Pierre-François Legendre : Le refuge
Scène

Pierre-François Legendre : Le refuge

Après Il Campiello, de Goldoni, le Théâtre de l’Opsis poursuit son cycle italien avec Bar, de l’auteur contemporain Spiro Scimone. Pierre-François Legendre y interprète un des deux personnages.

Nino, incarné par Pierre-François Legendre, et Petru, joué par Marc Beaupré, sont deux hommes un peu paumés, qui se retrouvent quotidiennement dans l’arrière-salle du bar où Nino passe la serpillière et sert des bières, tout en rêvant de faire des cocktails, et où Petru lui raconte ses déboires avec la mafia locale, dont il aspire à devenir membre. Une relation d’amitié et de dépendance: "Petru est celui qui a accès au monde extérieur et le fait découvrir à Nino, explique Legendre. Il peut lui raconter ce qu’il veut et a besoin de lui pour se valoriser."
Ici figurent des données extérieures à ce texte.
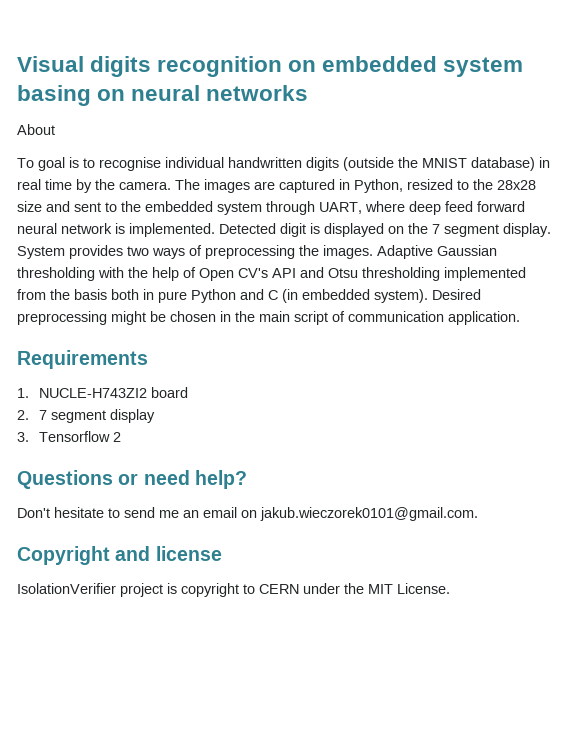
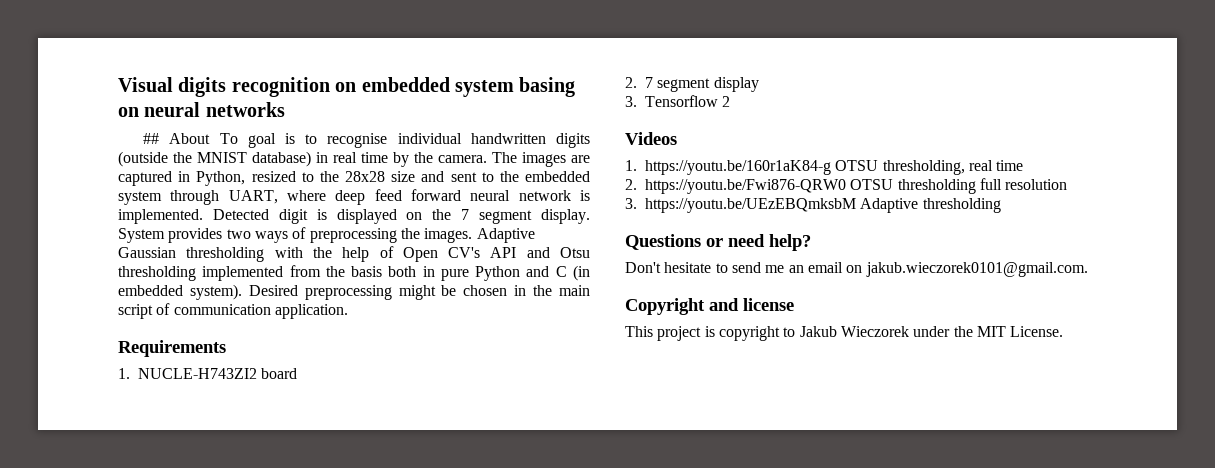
(309, 93) none -> [143,133,160,144] ##
(55, 129) // -> (211, 138) none
(122, 437) none -> [625,132,677,145] [625,160,1024,175] [625,178,1068,194] [625,198,1001,213] // Videos // 1. https://youtu.be/160r1aK84-g OTSU thresholding, real time // 2. https://youtu.be/Fwi876-QRW0 OTSU thresholding full resolution // 3. https://youtu.be/UEzEBQmksbM Adaptive thresholding
[17,583,116,594] IsolationVerifier -> [625,326,653,337] This
[259,584,299,594] CERN -> [799,326,909,337] Jakub Wieczorek

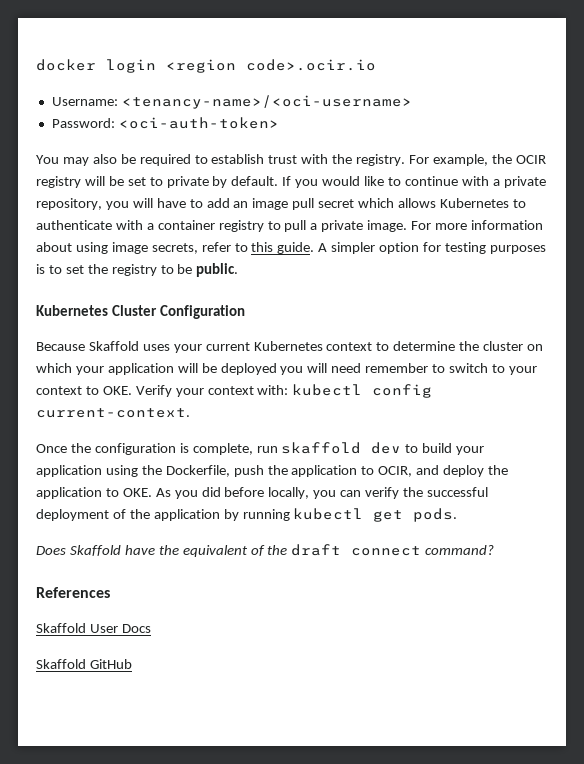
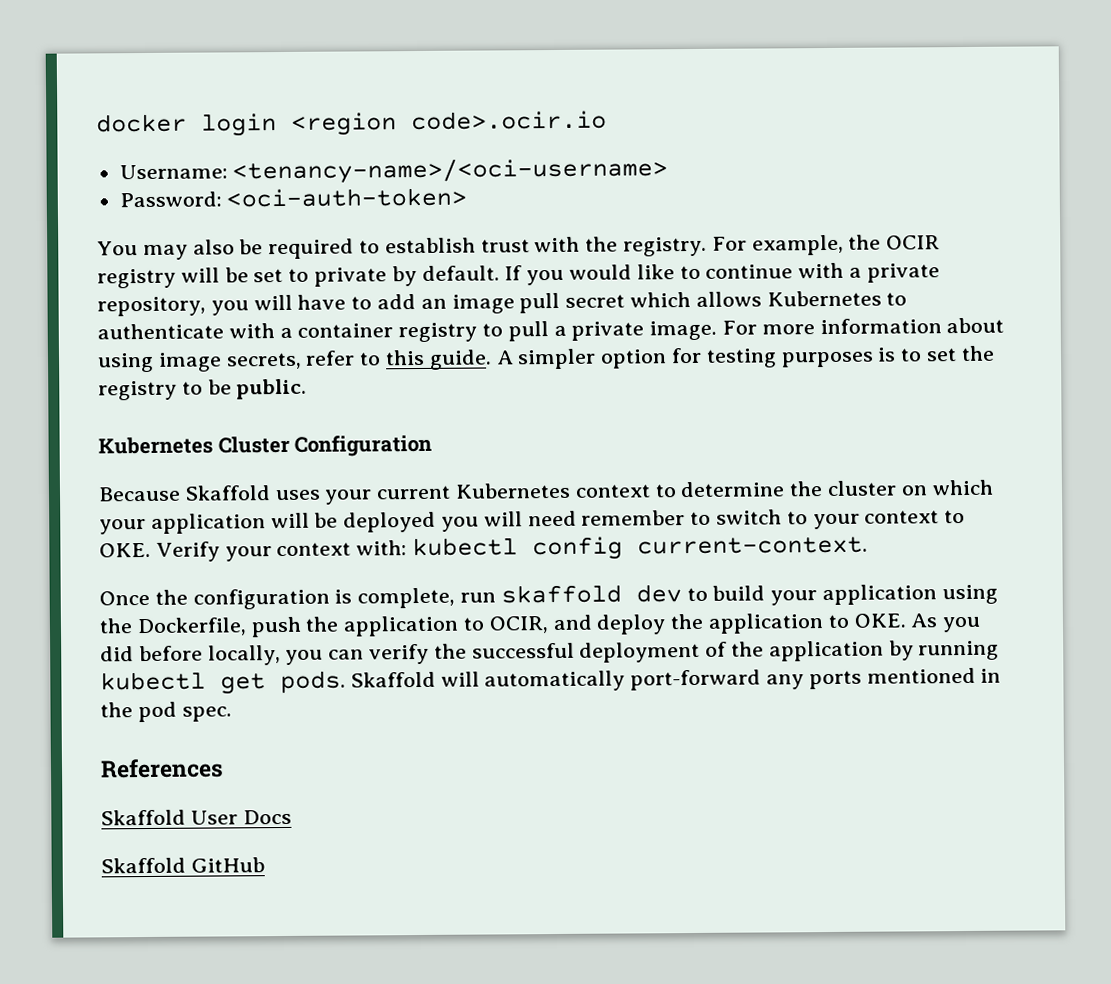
[36,544,495,557] // Does Skaffold have the equivalent of the draft connect command? -> [350,667,1002,692] [100,701,232,723] Skaffold will automatically port-forward any ports mentioned in the pod spec.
L’univers que dépeint Spiro Scimone (traduit par Jean-Paul Manganaro) est à la fois cruel et absurde, fortement teinté de cette Sicile où il est né et où les hommes semblent coincés entre la domination de la mafia et celle de la famille. Abonnés à l’échec, rêvant de lendemains qui chantent, Nino et Petru ne désespèrent pourtant jamais et continuent à échafauder des plans. "Ce que je trouve touchant dans cette pièce, explique Legendre, c’est que les personnages ne s’apitoient jamais sur leur sort. Ils peuvent faire pitié, et il y a des moments tragiques où on voit leurs faiblesses, mais ils ne s’en rendent pas compte. Même quand ils ont un éclair de lucidité, ça ne dure pas. Ils se créent un monde à part." Un monde où, comme chez Pinter, on sent poindre une menace derrière les répliques quotidiennes et les gestes anodins.

À coups de phrases courtes et de répétitions, parfaite illustration du fonctionnement mental et de la vie des deux personnages, Scimone raconte quatre jours de leur vie. Quatre jours qui auraient pu changer quelque chose, mais ne changeront rien car, vraisemblablement, rien ne changera jamais. "Ce n’est pas un théâtre psychologique, affirme le comédien. Nino et Petru ont environ 35-40 ans, mais l’auteur les fait réagir comme des enfants de 5 ou 6 ans. Ils se comportent en adultes quelques secondes puis leur attention dévie sur autre chose; leur pensée est très courte. C’est ce qu’on explore dans la mise en scène; il faut jouer avec beaucoup de naïveté."

L’arrière-salle du bar est manifestement pour eux un refuge contre la violence du monde extérieur, sentiment qui sera, semble-t-il, accentué par le décor d’Olivier Landreville. "La scénographie est toute petite, décrit Legendre. Il y a des caisses de bière et de vin, et une porte dont on imagine qu’elle mène au bar, mais ça ressemble à un radeau, ou à une petite île au milieu de l’océan, où ils sont en sécurité."

C’est la seconde fois que la metteure en scène Luce Pelletier fait appel à Pierre-François Legendre, qui avait incarné le personnage de Jason dans Le bruit et la fureur (2008). "Depuis que j’ai quitté Québec pour Montréal il y a six ans, j’ai fait beaucoup de télé et du cinéma, mais je savais que je ne laisserais jamais tomber le théâtre. Je trouve que c’est un luxe de jouer au théâtre car, en répétition, on travaille sur les personnages, sur le texte, on explore, on a le droit de se tromper. Et dès que j’entre sur scène, je sais pourquoi je fais ce métier."